Go through the records and extract every line with the word "absolute".

Material provided: Begin

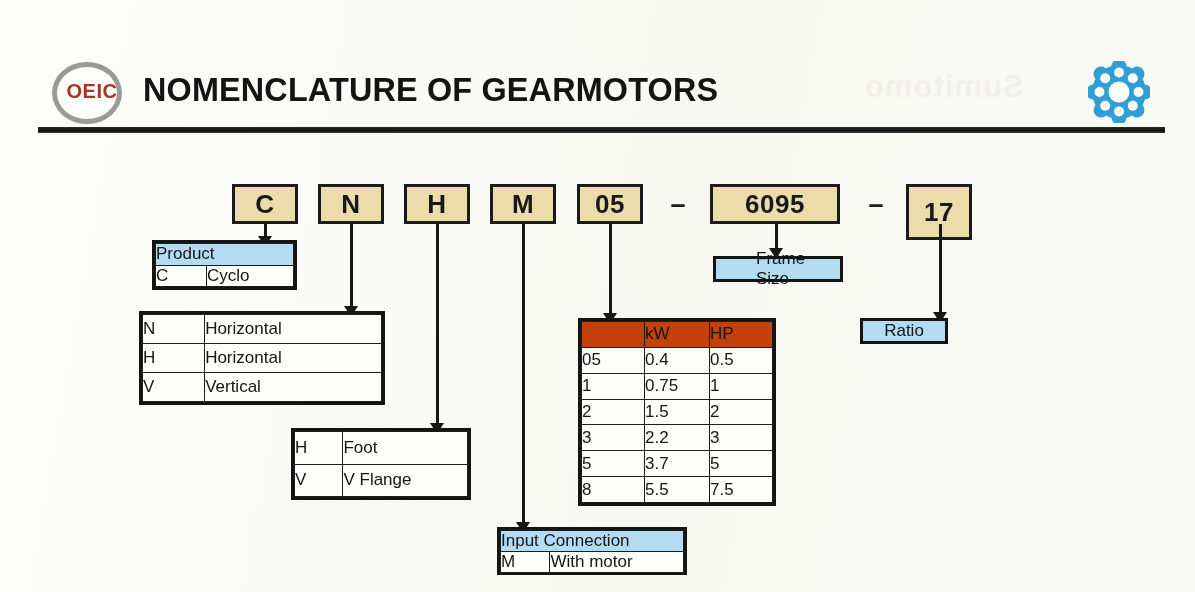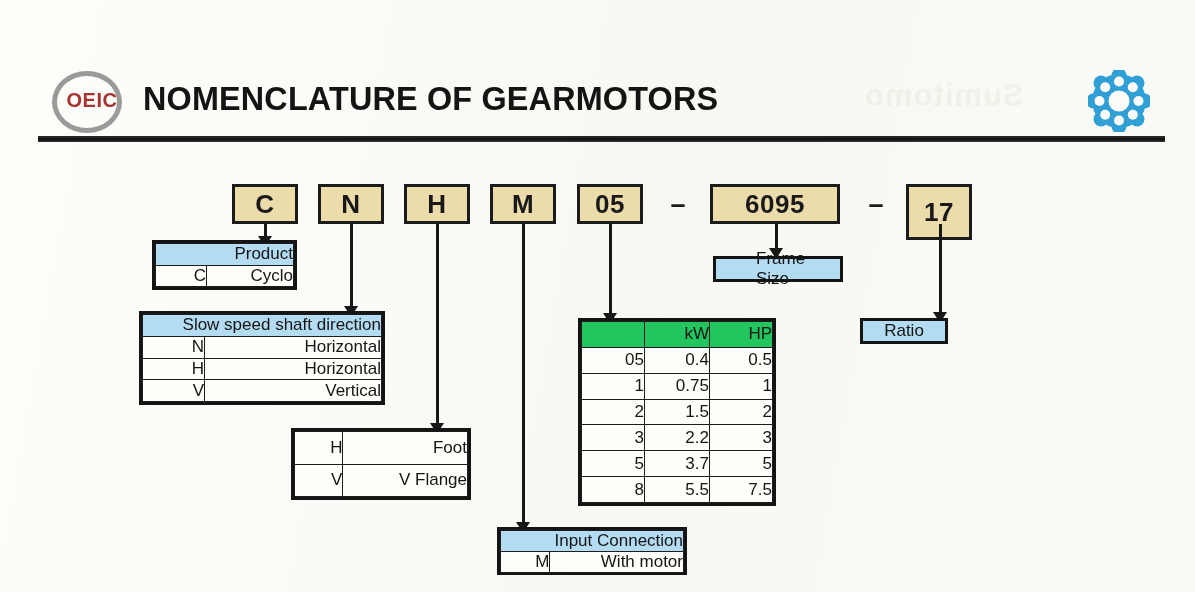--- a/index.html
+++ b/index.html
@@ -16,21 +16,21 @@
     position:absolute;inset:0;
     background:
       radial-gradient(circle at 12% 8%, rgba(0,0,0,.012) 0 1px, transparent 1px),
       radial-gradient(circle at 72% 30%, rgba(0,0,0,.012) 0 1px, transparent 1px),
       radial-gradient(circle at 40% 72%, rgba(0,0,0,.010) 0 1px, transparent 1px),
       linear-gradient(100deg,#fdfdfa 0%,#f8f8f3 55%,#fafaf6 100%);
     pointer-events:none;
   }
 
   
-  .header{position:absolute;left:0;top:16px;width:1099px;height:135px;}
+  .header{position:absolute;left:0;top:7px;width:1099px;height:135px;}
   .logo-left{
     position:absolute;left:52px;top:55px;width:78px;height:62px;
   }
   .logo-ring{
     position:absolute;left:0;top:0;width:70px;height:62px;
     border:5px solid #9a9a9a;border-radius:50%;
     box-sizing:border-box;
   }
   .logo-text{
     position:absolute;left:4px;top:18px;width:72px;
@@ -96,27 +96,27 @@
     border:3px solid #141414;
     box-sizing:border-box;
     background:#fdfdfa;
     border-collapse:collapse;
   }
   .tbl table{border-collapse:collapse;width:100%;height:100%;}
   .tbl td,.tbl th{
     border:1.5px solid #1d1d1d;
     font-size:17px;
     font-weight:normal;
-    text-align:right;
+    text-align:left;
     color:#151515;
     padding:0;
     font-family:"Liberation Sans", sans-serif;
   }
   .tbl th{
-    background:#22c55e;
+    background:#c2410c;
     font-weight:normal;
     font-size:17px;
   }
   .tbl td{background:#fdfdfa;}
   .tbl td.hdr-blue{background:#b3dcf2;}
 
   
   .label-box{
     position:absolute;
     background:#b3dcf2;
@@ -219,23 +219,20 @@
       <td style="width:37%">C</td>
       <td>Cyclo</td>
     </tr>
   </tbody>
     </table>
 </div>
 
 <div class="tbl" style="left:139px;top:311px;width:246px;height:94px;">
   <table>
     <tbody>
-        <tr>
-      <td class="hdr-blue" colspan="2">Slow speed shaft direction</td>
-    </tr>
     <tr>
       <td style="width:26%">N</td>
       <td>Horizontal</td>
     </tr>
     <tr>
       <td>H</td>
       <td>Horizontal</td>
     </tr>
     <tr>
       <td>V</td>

Material provided: End

**Solution to the problem**
     position:absolute;inset:0;
-  .header{position:absolute;left:0;top:16px;width:1099px;height:135px;}
+  .header{position:absolute;left:0;top:7px;width:1099px;height:135px;}
     position:absolute;left:52px;top:55px;width:78px;height:62px;
     position:absolute;left:0;top:0;width:70px;height:62px;
     position:absolute;left:4px;top:18px;width:72px;
     position:absolute;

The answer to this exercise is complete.